On the couch. Or he’s on the couch and I’m in an adjoining room plopped in a chair, plugging away on my laptop. He watches me scowl in exasperation, shuffle through stacks of pages, then tap furiously on my keyboard for a long period of time.
“So how do you like it?” he asks. He’s referring to my project.
I’m startled that he’s initiating conversation, though I shouldn’t be. It’s been happening more often. The kid who didn’t talk? Now he does.

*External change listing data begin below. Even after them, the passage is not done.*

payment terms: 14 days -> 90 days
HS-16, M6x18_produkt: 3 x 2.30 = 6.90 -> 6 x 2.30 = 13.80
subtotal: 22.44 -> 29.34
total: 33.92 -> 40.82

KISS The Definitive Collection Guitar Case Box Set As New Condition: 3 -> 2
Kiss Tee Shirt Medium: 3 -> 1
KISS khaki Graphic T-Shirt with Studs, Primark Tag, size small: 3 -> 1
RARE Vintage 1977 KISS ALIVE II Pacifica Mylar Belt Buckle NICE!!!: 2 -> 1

“It’s cool,” I say. “But frustrating. When you start something new, it’s a bit of a puzzle.”
“Does that suck?”
“No. Actually, I enjoy it.”
Getting to know a parent, differently
Some of us run from our parents as fast and as far as we can get. We have our reasons. Some of us engage our parents as we ourselves mature, and roles begin to shift.
My son wants details. So I explain the nature of my tasks, and the years doing this sort of thing before. Why it’s analytical. Why it’s creative. We chat about jobs I managed before he was born, and some of it seems to come as news to him, which is news to me.

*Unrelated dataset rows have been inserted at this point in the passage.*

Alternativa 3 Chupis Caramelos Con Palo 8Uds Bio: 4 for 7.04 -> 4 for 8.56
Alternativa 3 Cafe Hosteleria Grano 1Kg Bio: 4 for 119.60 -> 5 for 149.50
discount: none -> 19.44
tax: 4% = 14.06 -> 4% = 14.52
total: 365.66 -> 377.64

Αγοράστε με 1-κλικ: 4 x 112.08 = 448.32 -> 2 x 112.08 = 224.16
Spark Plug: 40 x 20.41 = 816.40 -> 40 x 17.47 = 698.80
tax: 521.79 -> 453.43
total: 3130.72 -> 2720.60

“Was it frustrating when you first began? Not knowing what you were doing?”
“More than anything, it was exciting.”
He goes quiet again, as I revisit images of a past that has served me well, and contemplate beginnings. Invariably, any beginning is charged with frustration, but we break through the walls, solve the puzzles, and hang in – to overcome obstacles, often in ourselves. I realize how much I am enjoying this project with its steep learning curve and long hours. How good it feels to be using my expertise. To be producing, providing, and expanding my knowledge.

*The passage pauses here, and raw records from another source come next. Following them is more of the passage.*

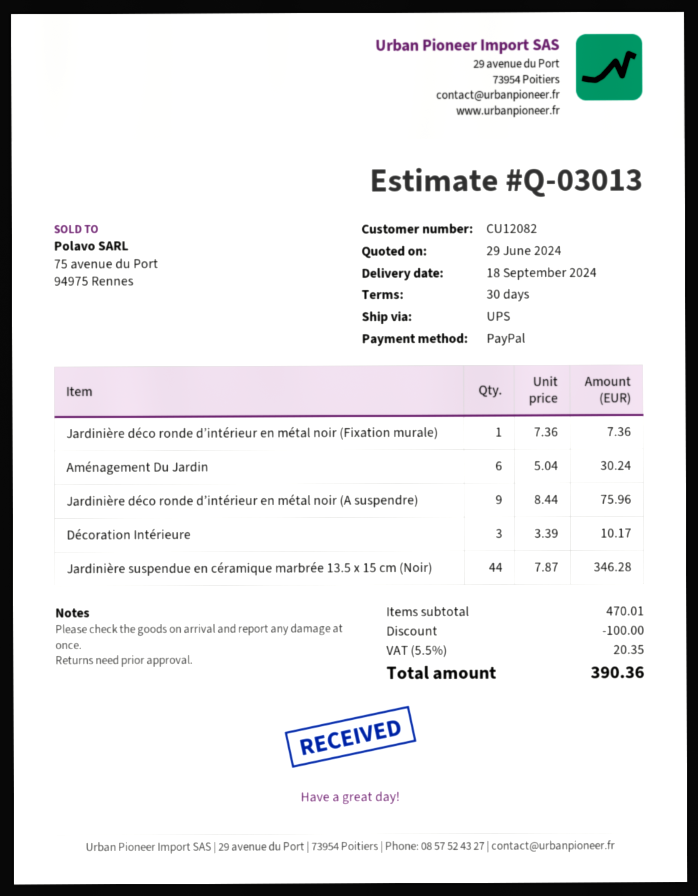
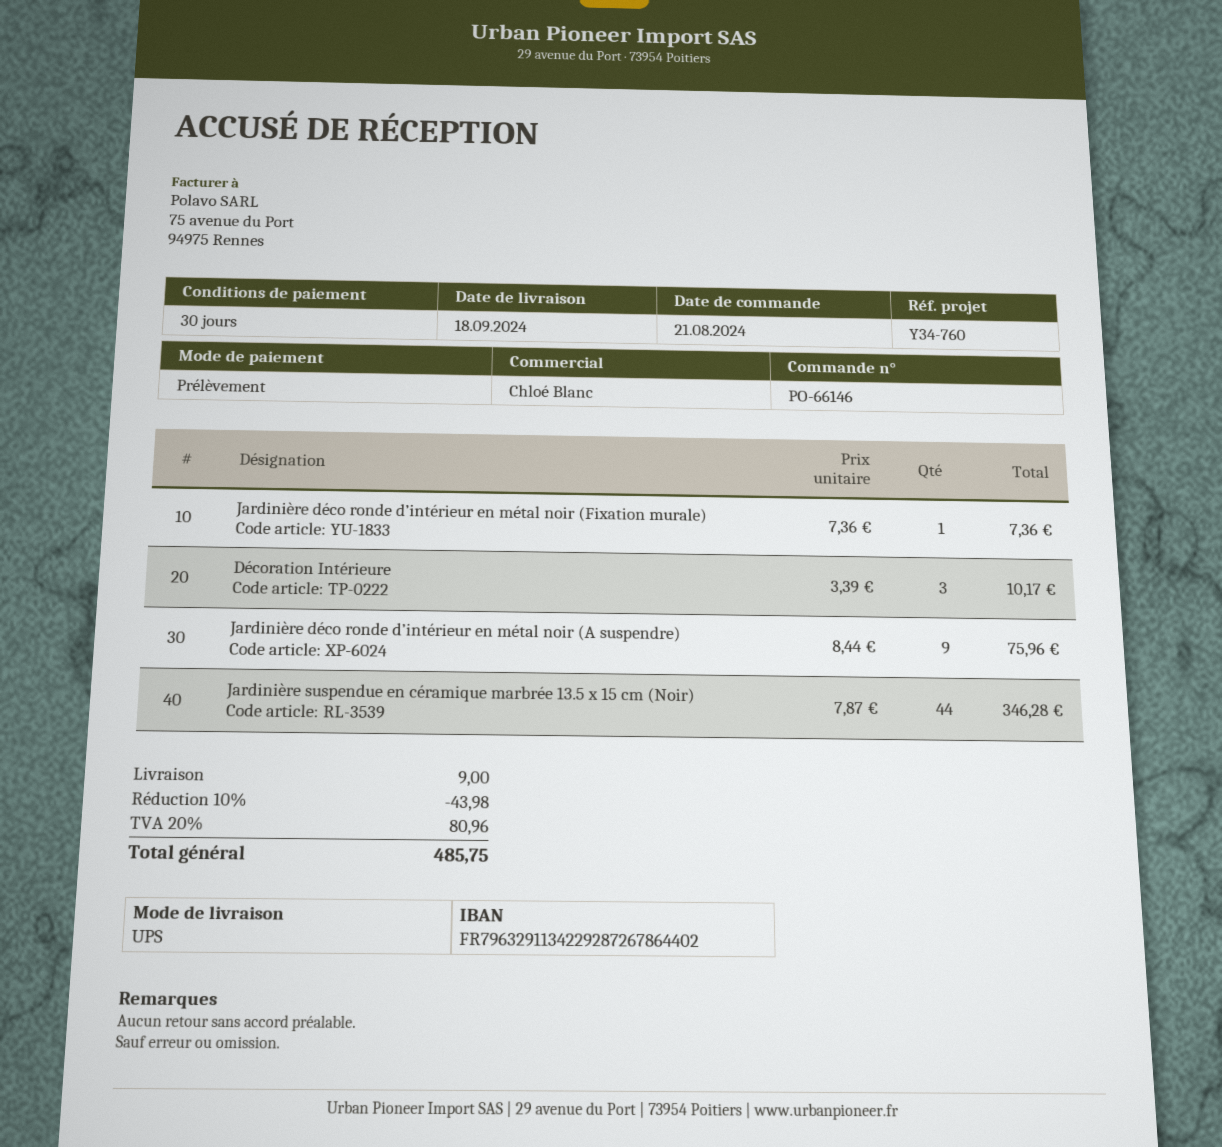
payment method: PayPal -> direct debit
Aménagement Du Jardin: 6 x 5.04 = 30.24 -> none
discount: 100.00 -> 43.98
shipping: none -> 9.00
tax: 5.5% = 20.35 -> 20% = 80.96
total: 390.36 -> 485.75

I don’t know how to do wiring. It would be useful. I don’t know how to speak Italian. That would be useful, too, since Italy is in my “some day” plans and I want to know the language when I go.
I don’t know a thing about particle physics. And I wish I did, because my first-born does.
And he can talk about quarks, quantum theory, super colliders. And other things that are utterly foreign to me. He’ll come home at Thanksgiving and befuddle me with his German, converse with me in French, speak an incomprehensible sibling lingo to his brother, and then we’ll move on to physics.
I’ll attempt to follow.
I may zone out. I may stay interested. I may even learn something.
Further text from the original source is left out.